- [Exercise]:
After locating the line with "[378,405,481,423] [72,439,373,460] [72,471,441,494]" below, output it and each following line exactly, stopping after the line with "[388,200,423,213] Our -> [414,68,436,79] The". No pictures.

━━━ The records ━━━

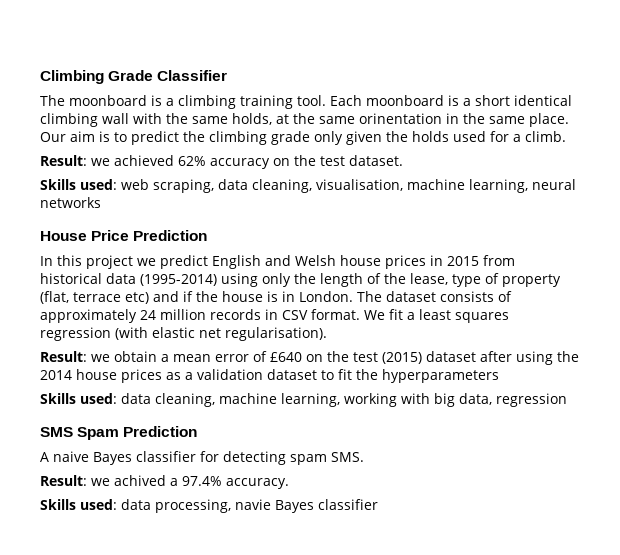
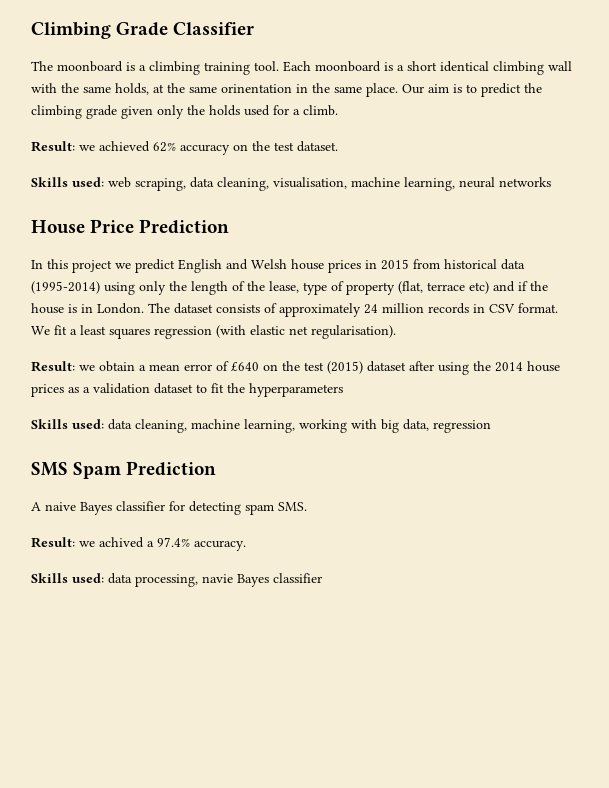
[314,131,382,145] only given -> [121,105,184,119] given only

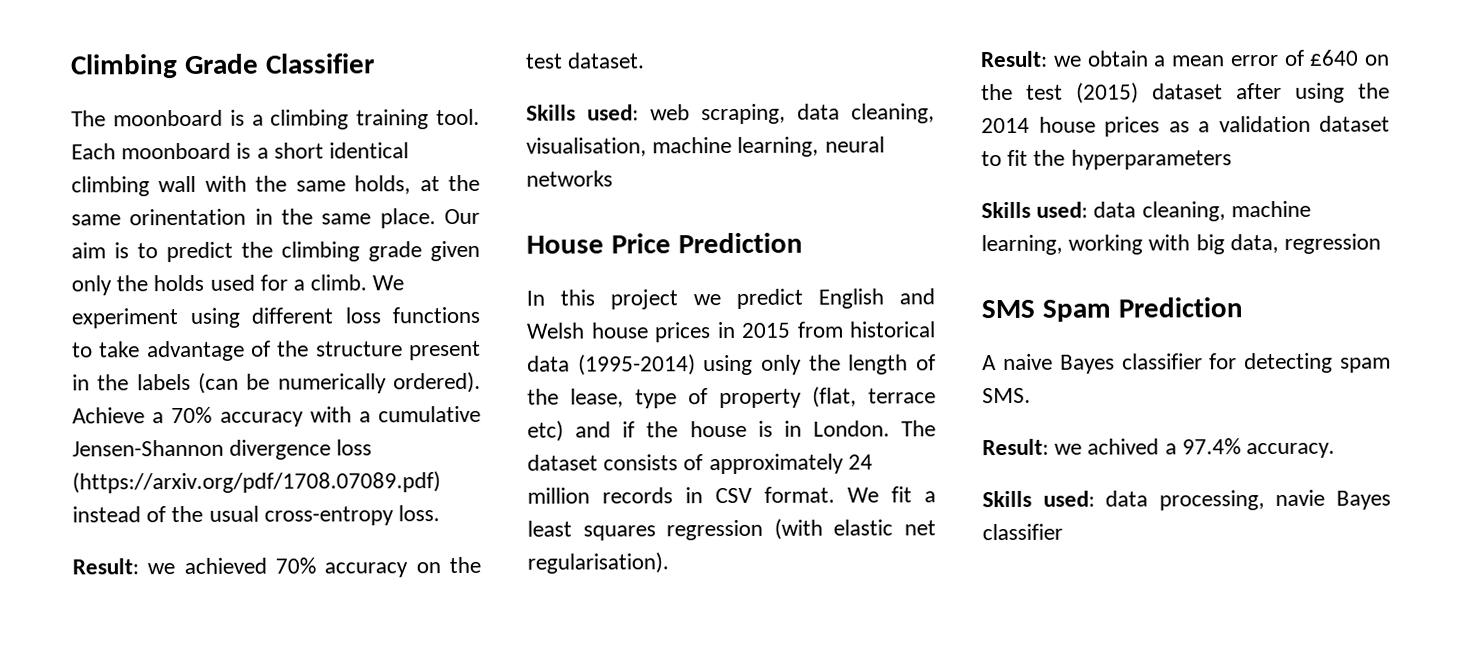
(338, 110) none -> [372,275,405,291] [71,306,480,329] [72,340,481,362] [72,371,481,394] [72,405,481,427] [72,439,373,460] [72,471,441,494] [72,505,441,526] We experiment using different loss functions to take advantage of the structure present in the labels (can be numerically ordered). Achieve a 70% accuracy with a cumulative Jensen-Shannon divergence loss (https://arxiv.org/pdf/1708.07089.pdf) instead of the usual cross-entropy loss.
[153,142,176,152] 62% -> [275,557,316,574] 70%

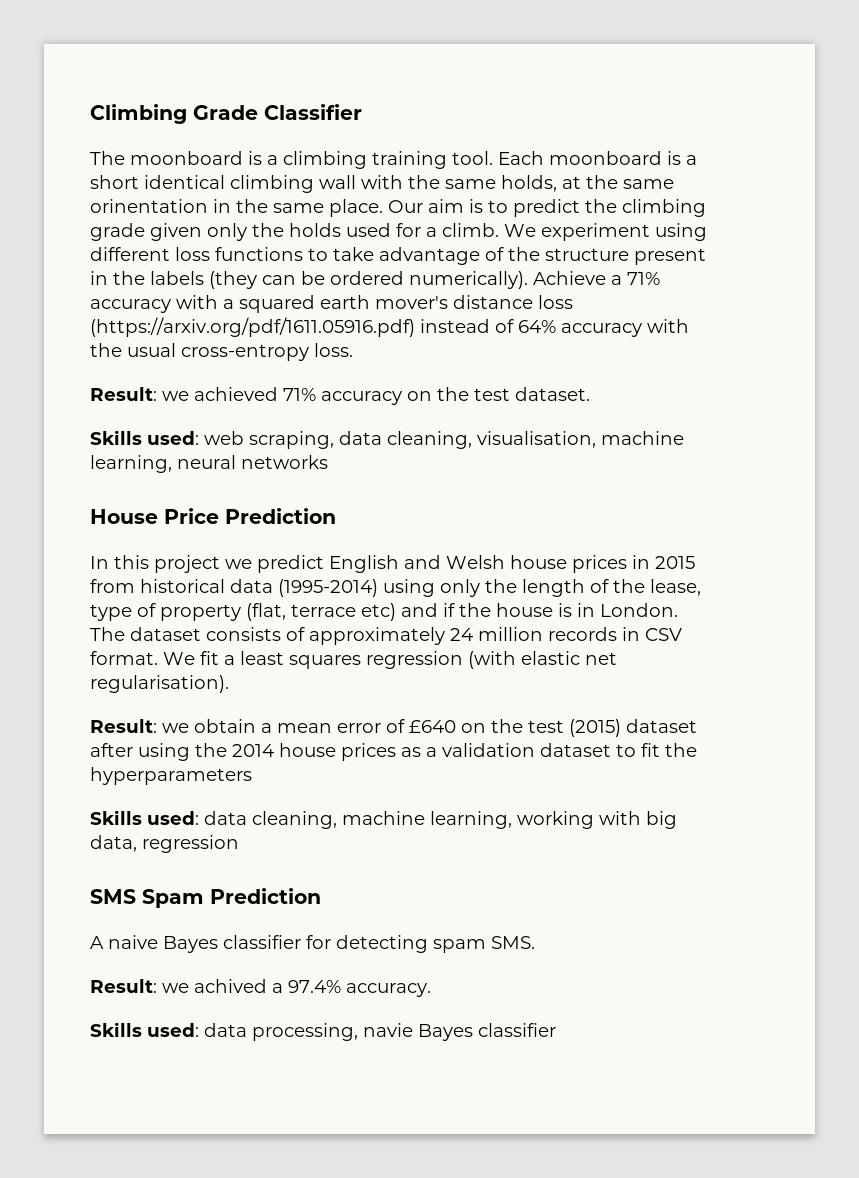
[198,371,481,394] (can be numerically ordered). -> [209,271,528,289] (they can be ordered numerically).
[171,406,213,424] 70% -> [627,272,660,285] 71%
[378,405,481,423] [72,439,373,460] [72,471,441,494] [72,506,167,523] cumulative Jensen-Shannon divergence loss (https://arxiv.org/pdf/1708.07089.pdf) instead of -> [239,295,573,313] [90,317,689,337] squared earth mover's distance loss (https://arxiv.org/pdf/1611.05916.pdf) instead of 64% accuracy with
[275,557,316,574] 70% -> [283,388,316,401] 71%

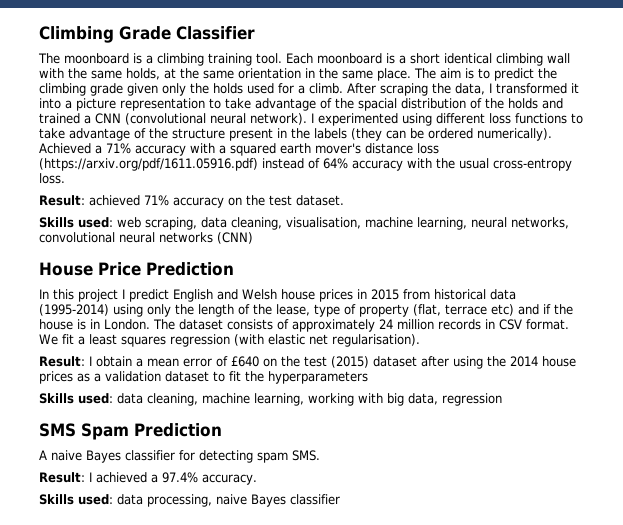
[90,199,208,213] orinentation -> [238,68,301,79] orientation
[388,200,423,213] Our -> [414,68,436,79] The
[504,223,650,241] We experiment -> [347,83,579,96] [39,98,563,111] [39,113,398,126] After scraping the data, I transformed it into a picture representation to take advantage of the spacial distribution of the holds and trained a CNN (convolutional neural network). I experimented
[533,271,606,285] Achieve -> [39,143,91,154] Achieved
[162,391,189,401] we -> (85, 200) none
(236, 462) none -> [511,217,569,229] [39,232,155,243] networks, convolutional neural
(328, 462) none -> [217,232,253,244] (CNN)
[225,559,252,569] we -> [122,289,125,299] I
[162,723,189,733] we -> [89,356,92,366] I
[162,979,267,993] we achived -> [89,472,147,483] I achieved
[363,1023,413,1037] navie -> [216,494,247,505] naive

━━━

- [Answer area]:
[378,405,481,423] [72,439,373,460] [72,471,441,494] [72,506,167,523] cumulative Jensen-Shannon divergence loss (https://arxiv.org/pdf/1708.07089.pdf) instead of -> [239,295,573,313] [90,317,689,337] squared earth mover's distance loss (https://arxiv.org/pdf/1611.05916.pdf) instead of 64% accuracy with
[275,557,316,574] 70% -> [283,388,316,401] 71%

[90,199,208,213] orinentation -> [238,68,301,79] orientation
[388,200,423,213] Our -> [414,68,436,79] The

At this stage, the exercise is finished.